Schlanger’s newest book, Trop dire ou trop peu. Essai sur la densité littéraire (Paris, Hermann, 2016) addresses a question that no one who takes writing seriously can ever avoid: Where do I stop? How can I be sure that I have said enough (for to say more would be a bore to the reader)? And how do I know that I have to say something more (for if I don’t my reader will discard my text as opaque or incomprehensible). Very simple questions, but real questions, which can never be fully answered.
Schlanger takes a double approach toward the “density problem”. First of all, she reframes the old rhetorical question in modern media-theoretical ways. With the help of McLuhan’s distinction between hot and cold media (a hot medium being a medium that says “too much” and so for that reason “chills” the reader, making her passive and lazy; a cold medium being a medium that “doesn’t” say “enough” and therefore excites the reader, making her curious and challenging her wit and intelligence), she manages to discuss the complex and often very paradoxical relationships between a given form (ranging between too dense and not dense enough) and a given readerly reaction (ranging between excitement and boredom, which Schlanger acknowledges as an essential dimension of reading, just as forgetting is of culture). Second, she then examines the density problem from different point of views (for instance that of genre).

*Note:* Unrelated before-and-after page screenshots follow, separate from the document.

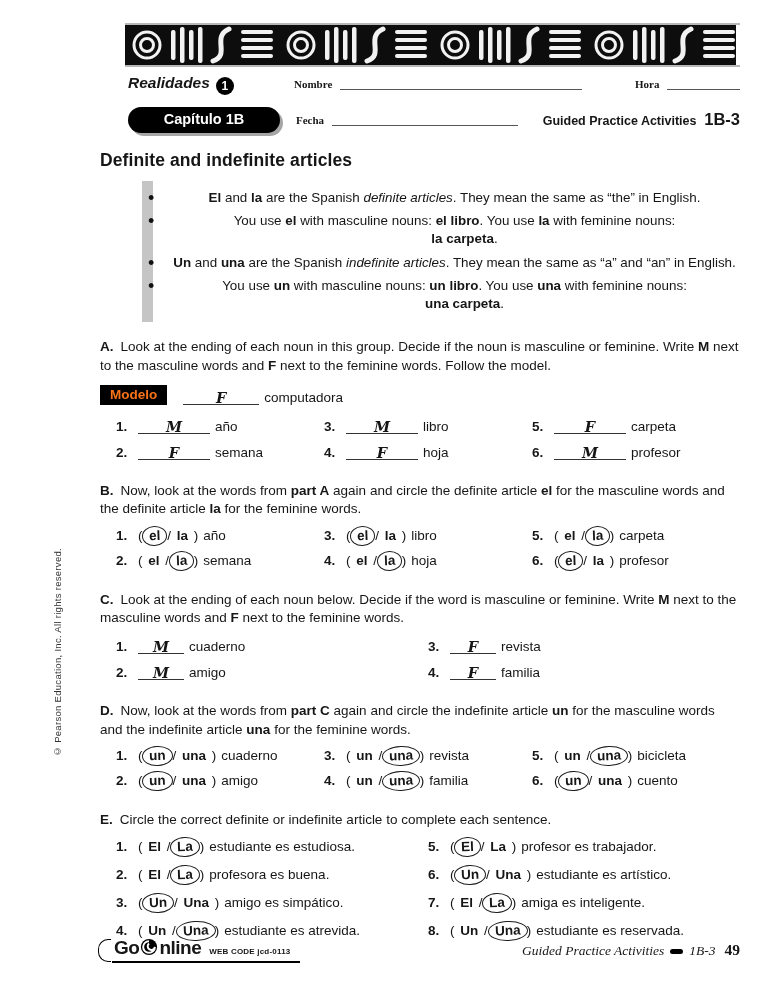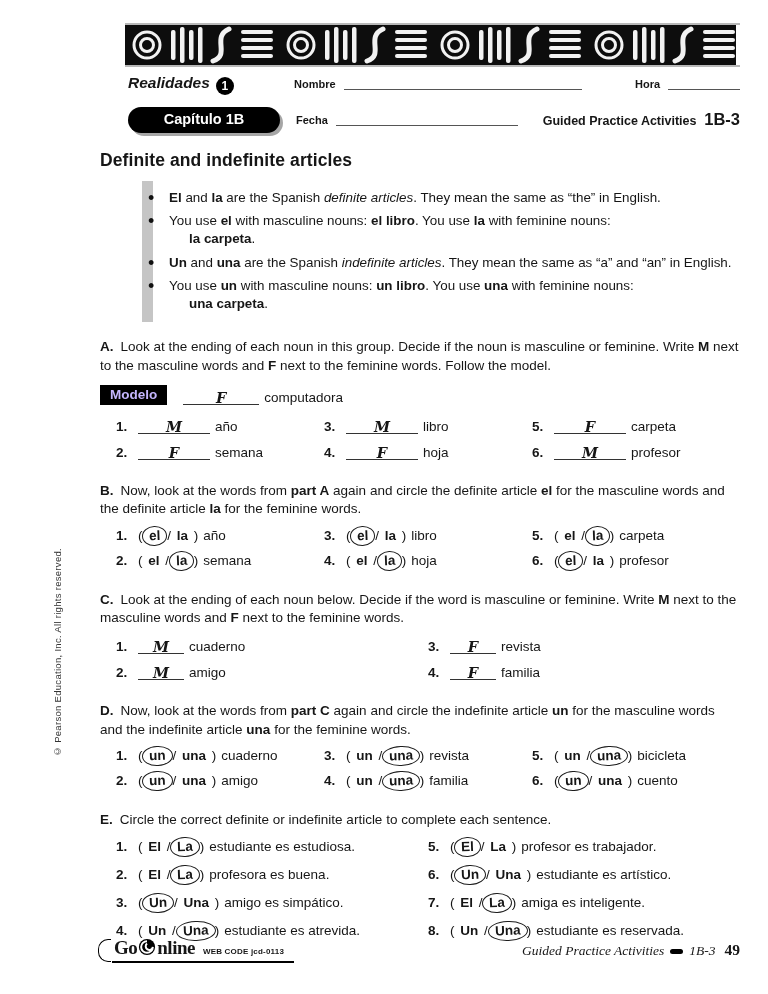--- a/index.html
+++ b/index.html
@@ -18,7 +18,7 @@
   .brand-level { display:inline-block; width:18px; height:18px; background:#000; color:#fff;
                  border-radius:50%; text-align:center; line-height:18px; font-size:12px;
                  font-style:normal; font-weight:bold; margin-left:6px; position:relative; top:2px; }
-  .field { display:flex; align-items:flex-end; }
+  .field { display:flex; align-items:flex-end;font-family:Liberation Serif, serif; }
   .flabel { font-weight:bold; font-size:11px; margin-right:8px; }
   .fline { flex:1; border-bottom:1.2px solid #555; height:4px; }
   .f-nombre { flex:1; margin-right:30px; }

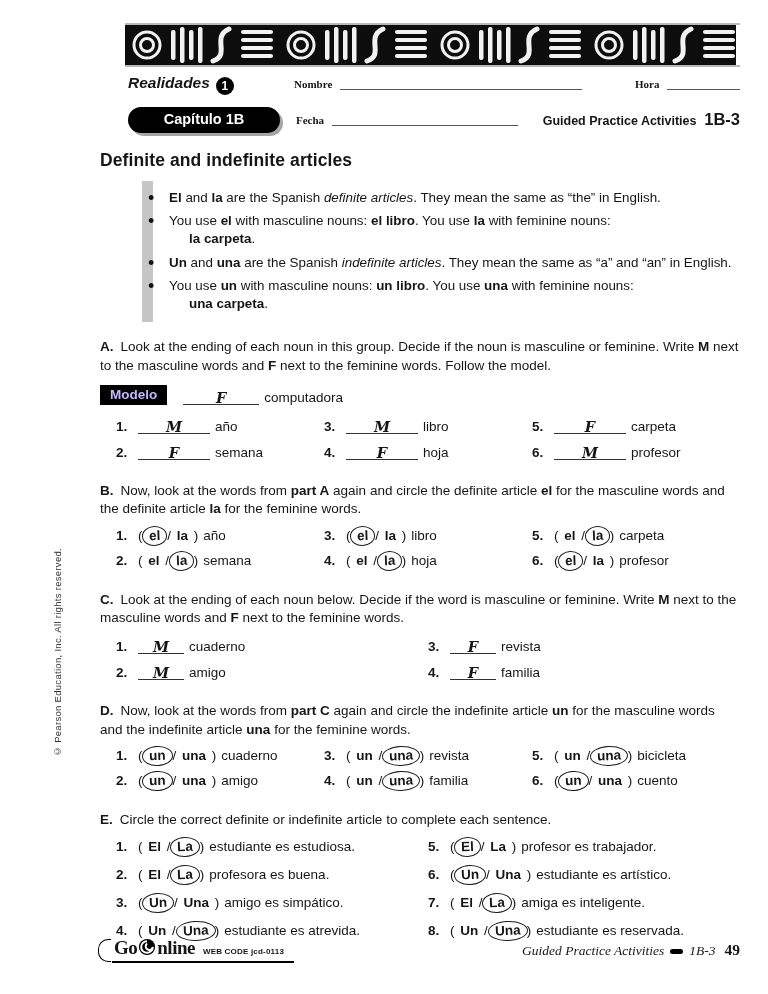--- a/index.html
+++ b/index.html
@@ -39,7 +39,7 @@
   .infobox { margin:0 0 16px 42px; position:relative; padding:8px 0 4px 27px; }
   .infobox::before { content:""; position:absolute; left:0; top:0; bottom:0; width:11px; background:#c5c5c5; }
   .infobox ul { list-style:none; }
-  .infobox li { position:relative; margin-bottom:5px; line-height:1.36; font-size:13.4px; }
+  .infobox li { position:relative; margin-bottom:5px; line-height:1.36; font-size:13.4px;text-align:center; }
   .infobox li::before { content:"\2022"; position:absolute; left:-21px; top:-3px; font-size:18px; color:#111; }
   .indent { display:inline-block; width:20px; }
 

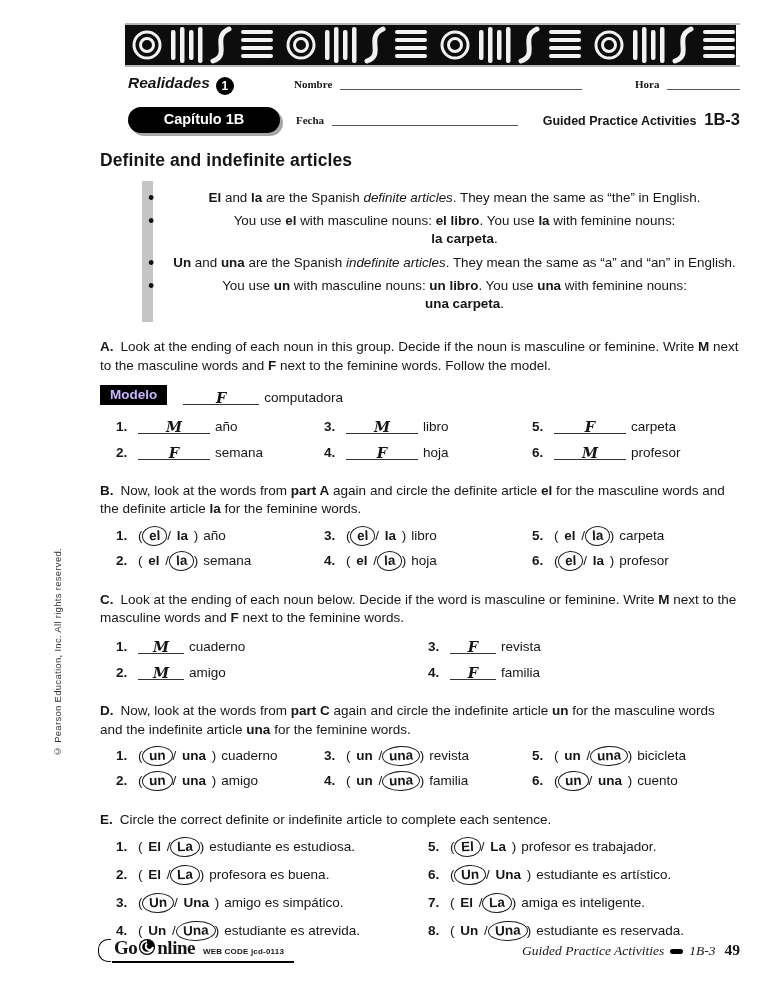--- a/index.html
+++ b/index.html
@@ -48,7 +48,7 @@
   .plab { font-weight:bold; margin-right:7px; }
 
   .modelo { margin:4px 0 12px 0; display:flex; align-items:flex-end; }
-  .modelo-tag { background:#000; color:#c4b5fd; font-weight:bold; font-size:13.5px; padding:2px 10px 3px; margin-right:16px; }
+  .modelo-tag { background:#000; color:#f97316; font-weight:bold; font-size:13.5px; padding:2px 10px 3px; margin-right:16px; }
 
   .cols { display:flex; margin-left:16px; }
   .cols .col { flex:1; }

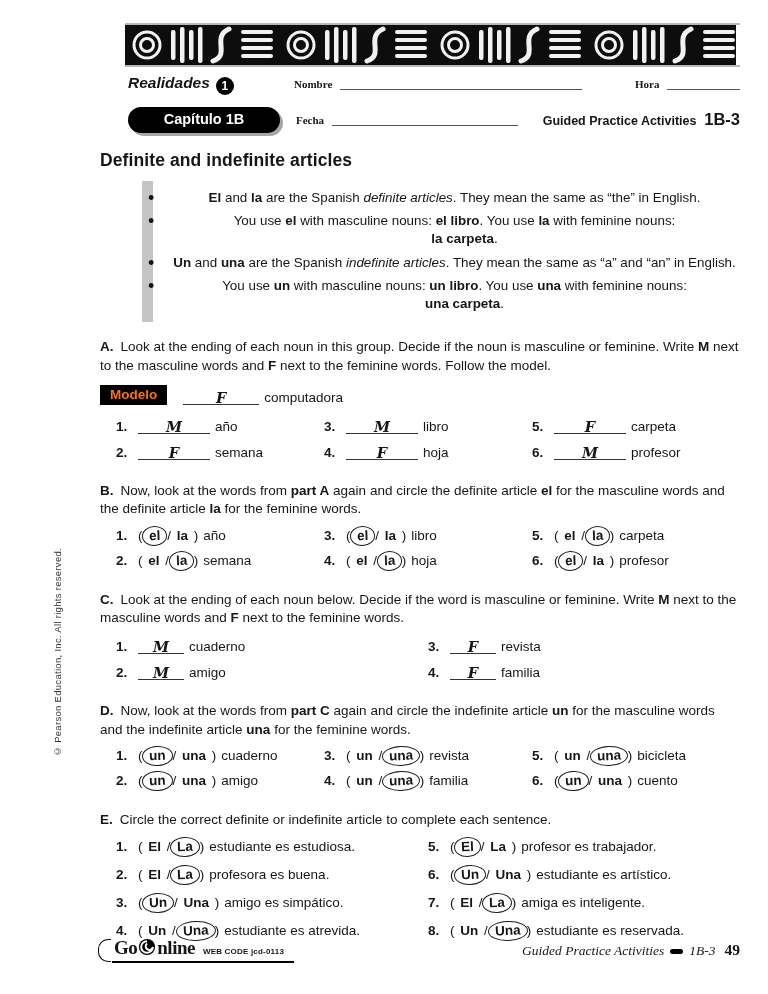--- a/index.html
+++ b/index.html
@@ -80,7 +80,7 @@
                       border-left:1.4px solid #000; border-top:1.4px solid #000; border-bottom:1.4px solid #000;
                       border-radius:10px 0 0 10px; }
   .go-row1 { display:flex; align-items:baseline; border-bottom:2px solid #000; padding:0 10px 2px 2px; }
-  .go-go, .go-nline { font-family:Liberation Serif, serif; font-weight:bold; font-size:19px; letter-spacing:-0.5px; }
+  .go-go, .go-nline { font-family:Liberation Sans, sans-serif; font-weight:bold; font-size:19px; letter-spacing:-0.5px; }
   .go-swirl { width:18px; height:18px; margin:0 1px; position:relative; top:2px; }
   .web-code { font-size:8px; font-weight:bold; margin-left:8px; letter-spacing:0.2px; }
   .go-row2 { font-weight:bold; font-size:12.5px; letter-spacing:0.8px; padding:3px 0 0 6px; }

Trop dire ou trop peu is a book in which one learns on every page. Schlanger’s erudition is fabulous, but never heavy. She asks the right questions, problematizes the answers that we think are the good ones, and generously offers us wonderful quotations from very different literary and linguistic traditions. It is also a book that can be read as a user’s manual. One feels throughout that each word, each sentence, each paragraph has been written with the density question in mind. Yet this does not mean that Schlanger simply tries to shorten her text, in order to obtain maximum density. She knows when and where to repeat, and she also knows how do to it in a way that makes repetition and lack of density interesting and appealing (her mastery of the rhetorical figure of synonymic enumeration is breathtaking!).